Examples, as described herein, may include, or may operate on, logic or a number of components, modules, or mechanisms. Modules may be hardware, software, or firmware communicatively coupled to one or more processors in order to carry out the operations described herein. Modules may hardware modules, and as such modules may be considered tangible entities capable of performing specified operations and may be configured or arranged in a certain manner. In an example, circuits may be arranged (e.g., internally or with respect to external entities such as other circuits) in a specified manner as a module. In an example, the whole or part of one or more computer systems (e.g., a standalone, client or server computer system) or one or more hardware processors may be configured by firmware or software (e.g., instructions, an application portion, or an application) as a module that operates to perform specified operations.

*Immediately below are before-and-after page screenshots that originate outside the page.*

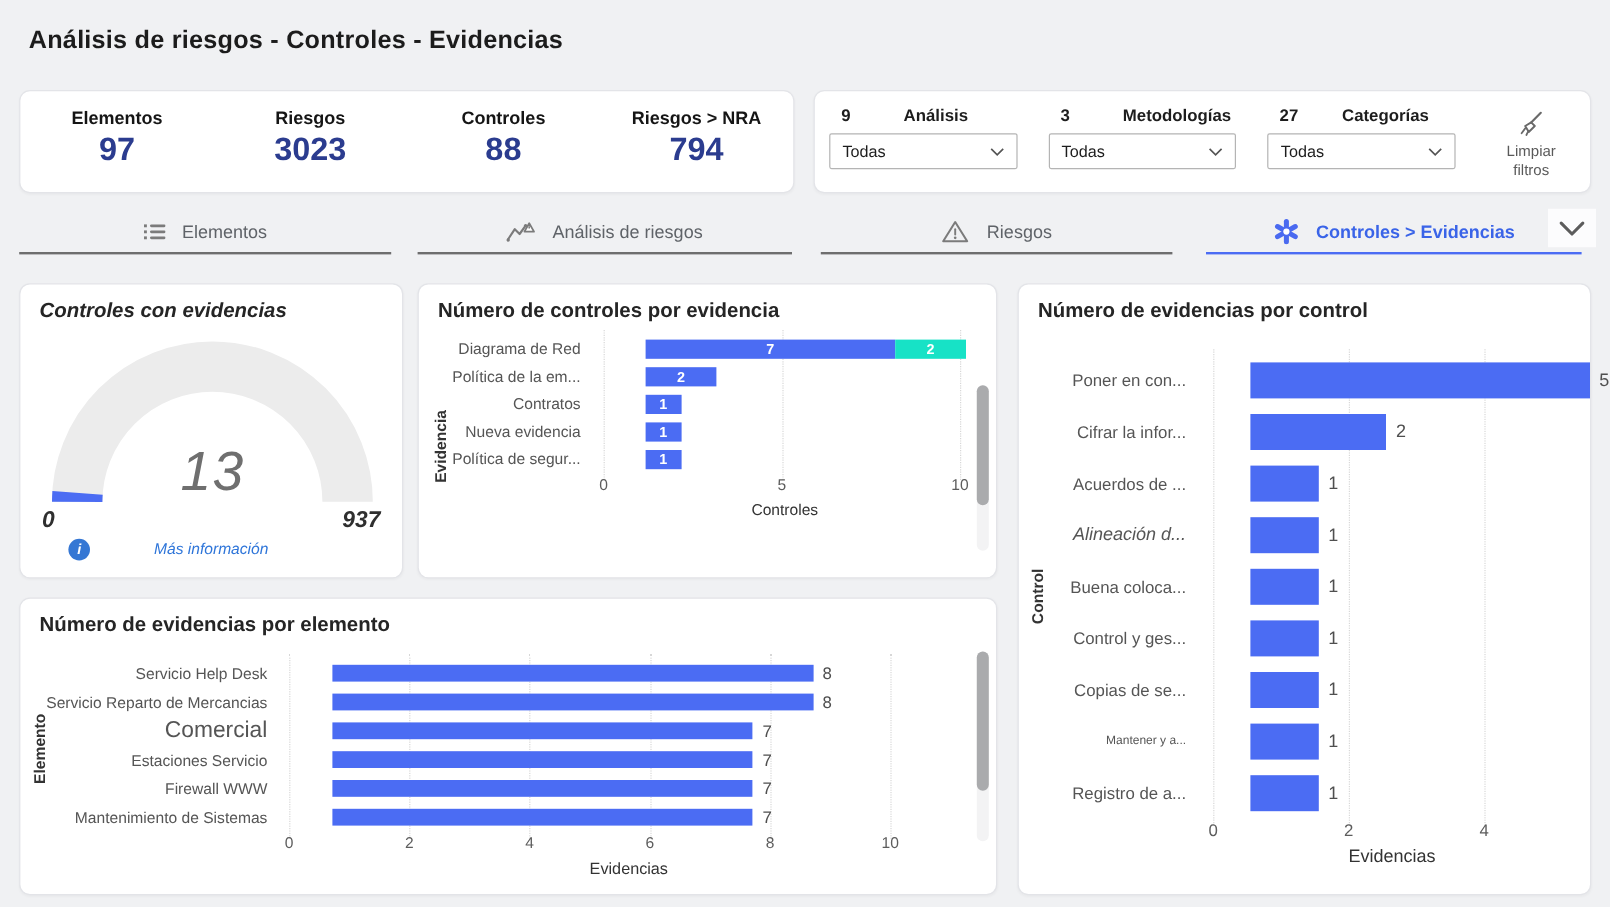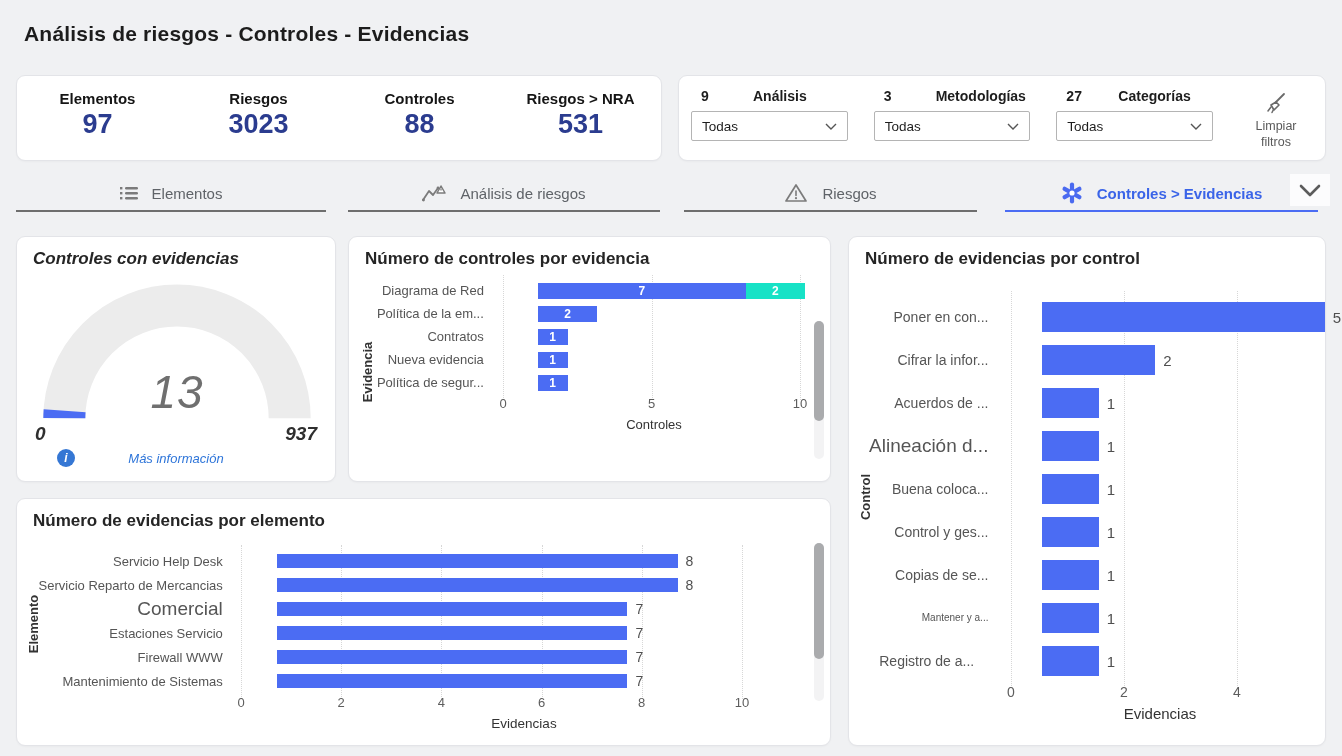"531" div.kpi-value { text: 531 -> 794 }
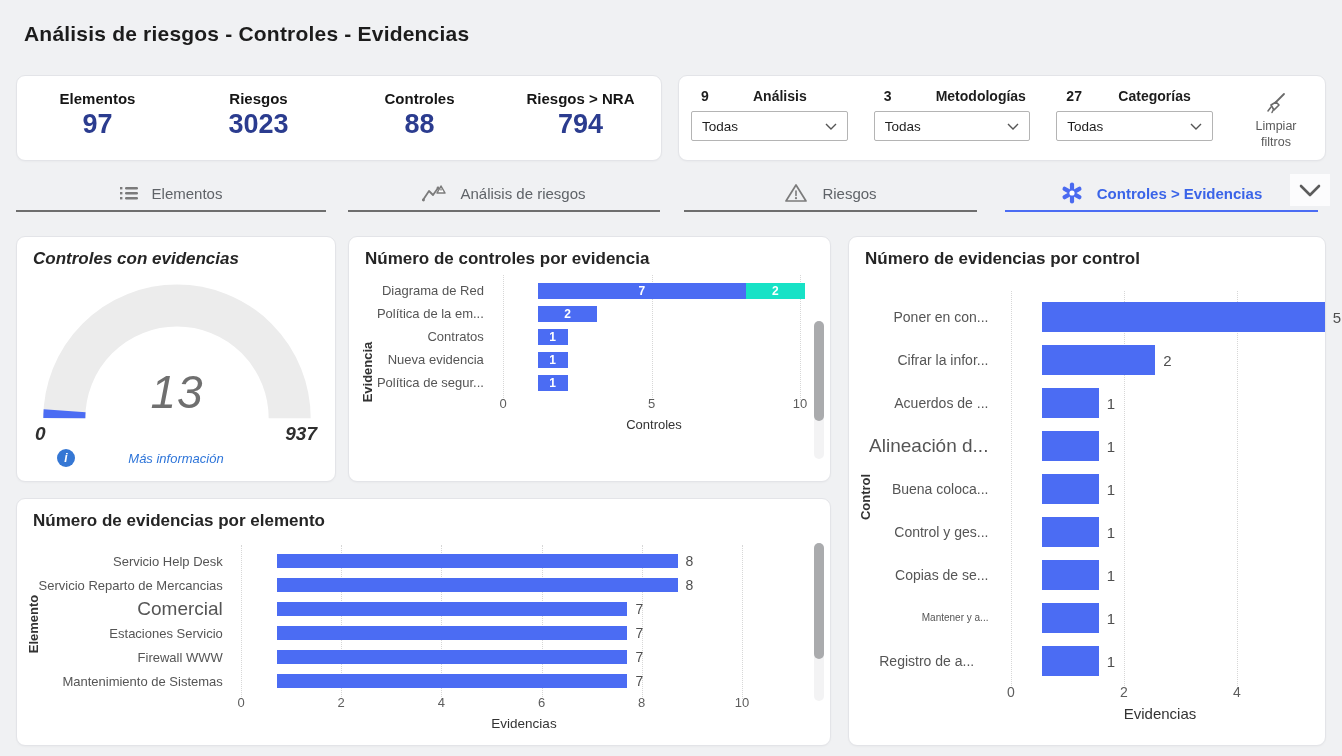"Alineación d..." div.bcat { font-size: 19px -> 15px; font-style: none -> italic }
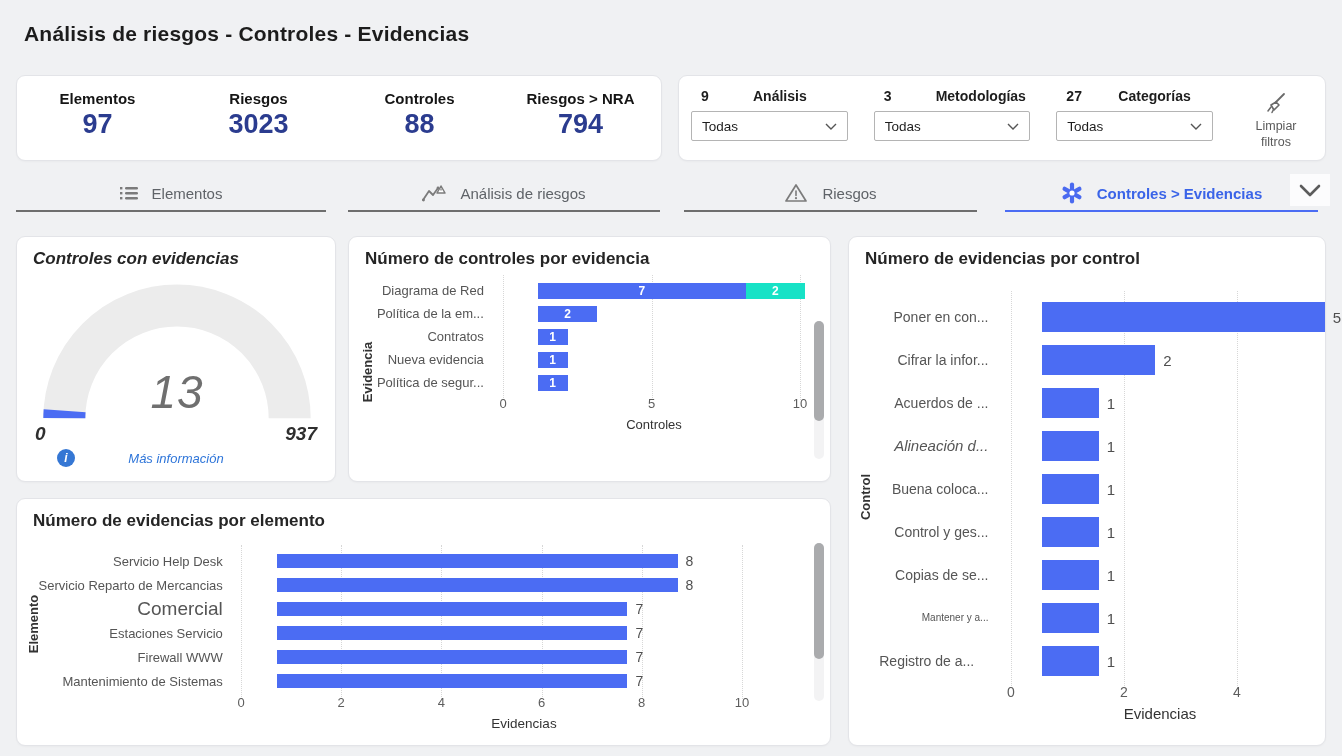"Registro de a..." div.bcat { text-align: center -> none }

In an example, the software may reside on a machine-readable medium. In an example, the software, when executed by the underlying hardware of the module, causes the hardware to perform the specified operations. Accordingly, the term hardware module is understood to encompass a tangible entity, be that an entity that is physically constructed, specifically configured (e.g., hardwired), or temporarily (e.g., transitorily) configured (e.g., programmed) to operate in a specified manner or to perform part or all of any operation described herein. Considering examples in which modules are temporarily configured, each of the modules need not be instantiated at any one moment in time. For example, where the modules comprise a general-purpose hardware processor configured using software; the general-purpose hardware processor may be configured as respective different modules at different times. Software may accordingly configure a hardware processor, for example, to constitute a particular module at one instance of time and to constitute a different module at a different instance of time. Modules may also be software or firmware modules, which operate to perform the methodologies described herein.



FIG. 7 is a block diagram illustrating a machine in the example form of a computer system 700, within which a set or sequence of instructions may be executed to cause the machine to perform any one of the methodologies discussed herein, according to an example embodiment. In alternative embodiments, the machine operates as a standalone device or may be connected (e.g., networked) to other machines. In a networked deployment, the machine may operate in the capacity of either a server or a client machine in server-client network environments, or it may act as a peer machine in peer-to-peer (or distributed) network environments. The machine may be an onboard vehicle system, wearable device, personal computer (PC), a tablet PC, a hybrid tablet, a personal digital assistant (PDA), a mobile telephone, or any machine capable of executing instructions (sequential or otherwise) that specify actions to be taken by that machine. Further, while only a single machine is illustrated, the term “machine” shall also be taken to include any collection of machines that individually or jointly execute a set (or multiple sets) of instructions to perform any one or more of the methodologies discussed herein. Similarly, the term “processor-based system” shall be taken to include any set of one or more machines that are controlled by or operated by a processor (e.g., a computer) to individually or jointly execute instructions to perform any one or more of the methodologies discussed herein.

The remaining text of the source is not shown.